Every Few Years, I End Up Rediscovering Livestreaming

2010
It is the spring semester of freshman year. I am not officially a member of WU-SLam’s Performance Crew, but I have attended all of their events in the fall semester and they like me enough that when I ask to volunteer for their Grand Slam they task me with making sure the livestream functions on a whim.
Now, the funny thing is that the only reason they are livestreaming the Grand Slam is because the girlfriend of one of the poets is sick.
But it is from this single event that I gain just enough knowledge of livestreams function and will periodically use these fundamentals.
2012/2013
Over the next few years, WU-SLam uses a variety of platforms to livestream our Grand Slams. I’m not sure if any of the shows are still out there in the either, but I do remember famously having George Watsky on our stage the week he went viral. That was pretty cool.
At this point, we technically hold a some sort of record for most viewed poetry slam livestream by technicality. But the main thing about 2012 is that I meet Sam Cook at the end of 2012. Sam Cook is the founder of Button Poetry, and I imagine to impress him with my poems and my willingness to delve into the world of technology. I let him know that if he ever wants to try livestreaming, I’ll work with him.
Of course he takes me up on this offer years later.
2016/2017
Now at this point, I am six years into the livestreaming game that I have mostly done with webcams and laptops. I have just enough knowledge about the mechanics, that when asked to solve how to livestream with actual cameras, I manage to fumble my way through online documentation and then manage to sit behind the tech deck and manage to launch the First Livestream of Button Poetry Live.

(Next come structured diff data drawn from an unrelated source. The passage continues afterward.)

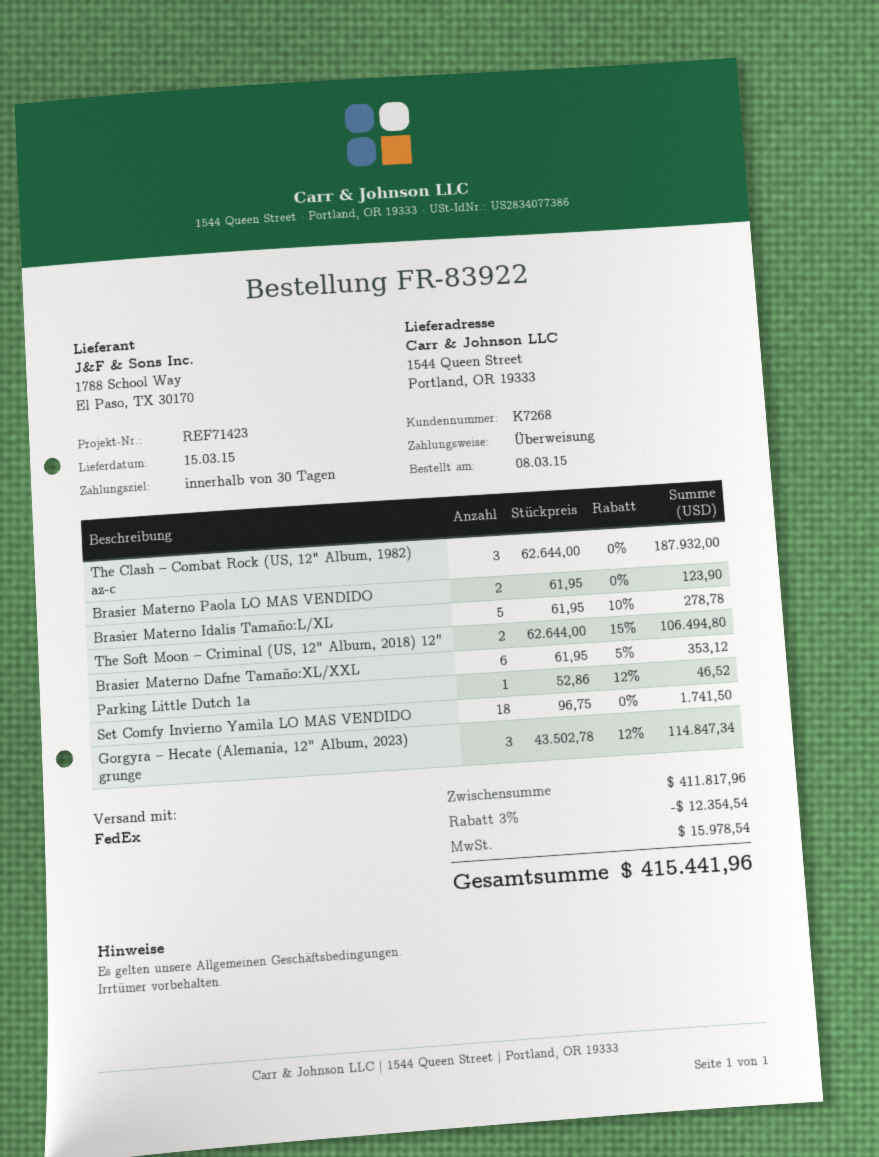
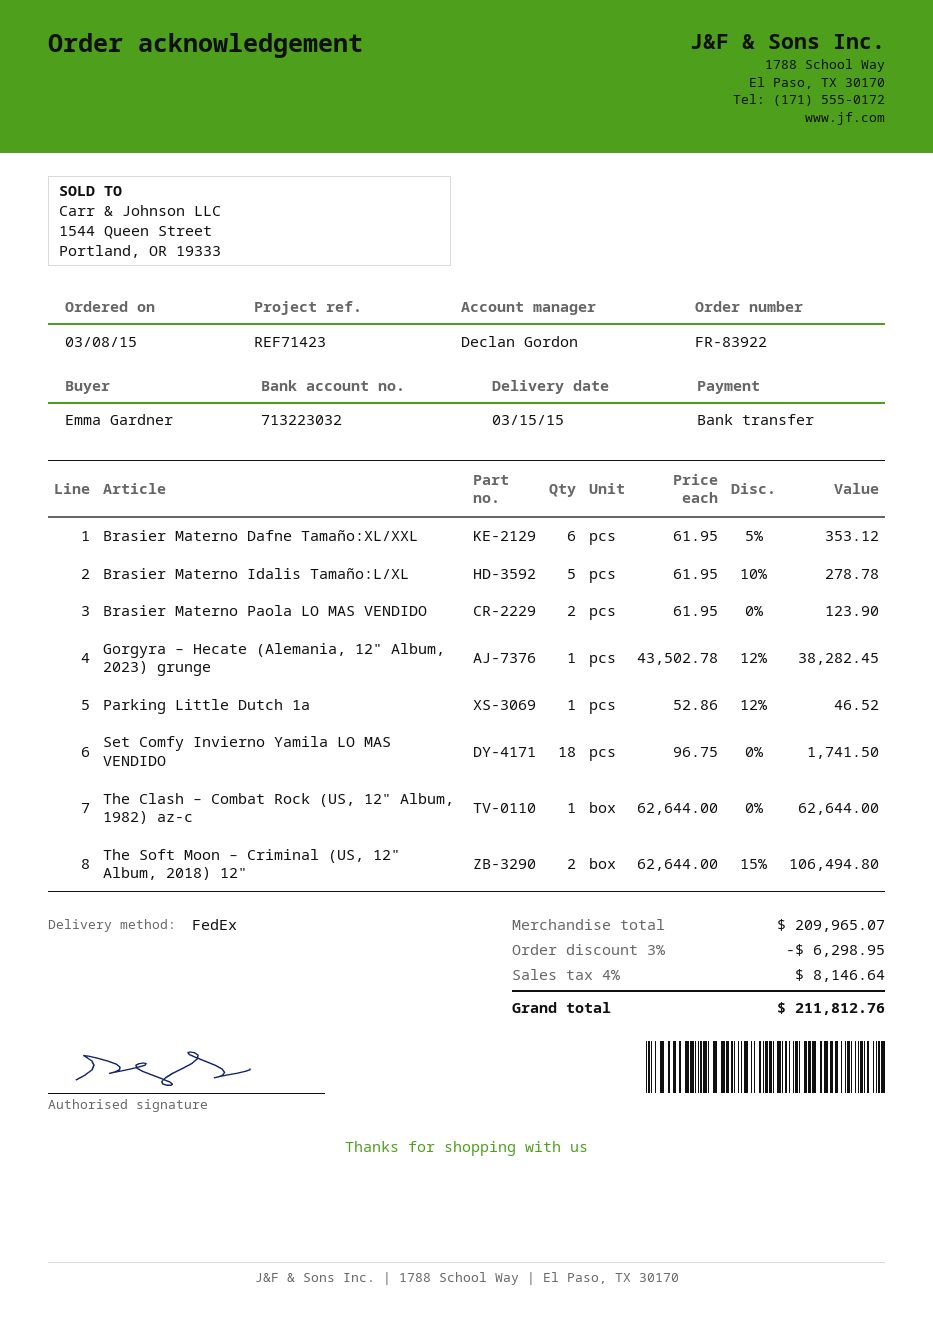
The Clash – Combat Rock (US, 12" Album, 1982) az-c: 3 x 62644.00 = 187932.00 -> 1 x 62644.00 = 62644.00
Gorgyra – Hecate (Alemania, 12" Album, 2023) grunge: 3 x 43502.78 - 12% = 114847.34 -> 1 x 43502.78 - 12% = 38282.45
subtotal: 411817.96 -> 209965.07
discount: 3% = 12354.54 -> 3% = 6298.95
tax: 15978.54 -> 8146.64
total: 415441.96 -> 211812.76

https://www.youtube.com/live/-UbQZI5mw4Q?si=nRU4IhJifDDrchvI
At this point in time, I was also gearing up in my Masters of Science of Education at Purdue, and because when your mind is on something, your mind tends to be on something, I leverage my livestreaming expertise into a final project that still sits on my website as evidence. It is also inevitably out of date and a little too specific.
2020
I eventually fall out of the slam poetry scene having pivoted to journalism and nonfiction. And part of that is due to the fact that I’m working with Black Nerd Problems as their Asian American correspondent (a title I gave myself, but I stand by it).
At this point, you can imagine what comes next. The pandemic happens and I figure streaming a Saturday Game Night is a way to bring people together, so I know learn how to do livestreaming via Twitch thanks to some prior experience with Intelligame and again, a copious amount of online documentation, I help kick start that again this time with StreamLabs.
Saturday Game Night lasts a few years before eventually fading to the world shifting yet again.
2025
The world shifting also means that I get involved with yet another organization, SLICE (the St. Louis Independent Comics Expo). And this year, I have joined the board and offered my knowledge of YouTube and StreamLabs and manage to fumble my way through it yet again.
Depending on how things fall, this may technically be a sneak peak into things to come this year, but somehow because a cold in 2010, I end up rediscovering livestreaming.